Un posto di rilievo nell’ampia panoramica delle terapie a base di ingredienti di origine animale è riservata alla famosa cantaridina, un composto attivo presente nei corpi adulti, essiccati e polverizzati, della cantaride officinale (Lytta vesicatoria), un piccolo coleottero assiduo frequentatore di piante come il frassino, l’acero, il pioppo, il sambuco e l’olivo. Questa sostanza, nonostante i suoi gravi effetti collaterali, ha rappresentato per secoli l’ingrediente più importante di alcune note formulazioni afrodisiache. Per ottenere gli effetti desiderati veniva somministrata sotto forma di tintura oppure applicato localmente (uso topico) come pomata, la quale veniva preparata miscelando la polvere di cantaride con grasso di maiale o midollo di bue. Attualmente, la cantaridina è oggetto di studio in ambito oncologico, dove la sua tossicità è sfruttata per inibire la crescita delle cellule tumorali.

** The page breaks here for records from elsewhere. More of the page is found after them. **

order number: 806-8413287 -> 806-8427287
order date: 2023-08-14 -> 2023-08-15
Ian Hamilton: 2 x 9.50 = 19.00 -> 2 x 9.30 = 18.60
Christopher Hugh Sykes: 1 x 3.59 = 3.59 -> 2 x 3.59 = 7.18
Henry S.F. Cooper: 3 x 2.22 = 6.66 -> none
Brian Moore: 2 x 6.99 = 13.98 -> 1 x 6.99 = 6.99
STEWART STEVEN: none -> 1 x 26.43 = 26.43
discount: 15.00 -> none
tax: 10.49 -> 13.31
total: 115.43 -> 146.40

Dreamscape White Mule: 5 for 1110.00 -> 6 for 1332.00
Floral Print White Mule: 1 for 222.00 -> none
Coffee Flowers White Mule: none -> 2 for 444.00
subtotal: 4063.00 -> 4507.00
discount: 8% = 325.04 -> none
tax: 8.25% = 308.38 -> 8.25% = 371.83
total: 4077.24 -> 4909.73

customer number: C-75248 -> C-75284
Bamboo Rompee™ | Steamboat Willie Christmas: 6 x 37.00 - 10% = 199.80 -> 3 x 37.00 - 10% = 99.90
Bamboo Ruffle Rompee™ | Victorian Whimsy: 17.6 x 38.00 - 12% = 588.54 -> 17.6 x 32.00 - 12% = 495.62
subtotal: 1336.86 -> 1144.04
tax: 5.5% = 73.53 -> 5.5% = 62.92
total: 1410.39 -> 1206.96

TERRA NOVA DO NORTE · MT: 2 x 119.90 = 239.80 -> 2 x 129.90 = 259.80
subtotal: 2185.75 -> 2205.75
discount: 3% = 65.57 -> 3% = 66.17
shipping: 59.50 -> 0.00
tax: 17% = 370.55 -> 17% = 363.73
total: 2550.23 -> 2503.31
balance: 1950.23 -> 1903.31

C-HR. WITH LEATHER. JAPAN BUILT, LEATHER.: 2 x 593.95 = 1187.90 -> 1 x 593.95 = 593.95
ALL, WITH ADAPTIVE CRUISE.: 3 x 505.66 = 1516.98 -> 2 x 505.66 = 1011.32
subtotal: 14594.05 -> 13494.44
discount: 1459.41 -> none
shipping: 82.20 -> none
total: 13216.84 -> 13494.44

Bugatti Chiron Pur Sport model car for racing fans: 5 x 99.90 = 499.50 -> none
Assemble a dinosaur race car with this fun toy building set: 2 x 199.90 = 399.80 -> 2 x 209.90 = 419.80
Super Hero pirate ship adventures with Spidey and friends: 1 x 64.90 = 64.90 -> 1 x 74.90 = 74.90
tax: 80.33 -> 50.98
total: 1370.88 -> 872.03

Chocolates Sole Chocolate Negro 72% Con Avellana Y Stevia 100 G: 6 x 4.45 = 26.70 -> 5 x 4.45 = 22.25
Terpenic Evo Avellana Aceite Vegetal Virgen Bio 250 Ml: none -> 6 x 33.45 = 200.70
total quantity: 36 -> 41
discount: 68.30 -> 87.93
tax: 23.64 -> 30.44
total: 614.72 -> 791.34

Sempre in questo ambito di ricerca, alcuni biologi stanno studiando la possibilità di poter utilizzare pericolosi microrganismi, opportunamente “addomesticati”, da inoculare direttamente nelle masse tumorali. Alcuni di questi batteri, come il Clostridium novyi, si comportano come dei killer selettivi; infatti, prediligendo ambienti anaerobi (privi di ossigeno), come quelli che si creano all’interno delle cellule cancerogene, sono in grado di distruggere i tessuti malati, lasciando intatti quelli sani (per il momento i risultati ottenuti sono molto incoraggianti ma richiedono ulteriori approfondimenti).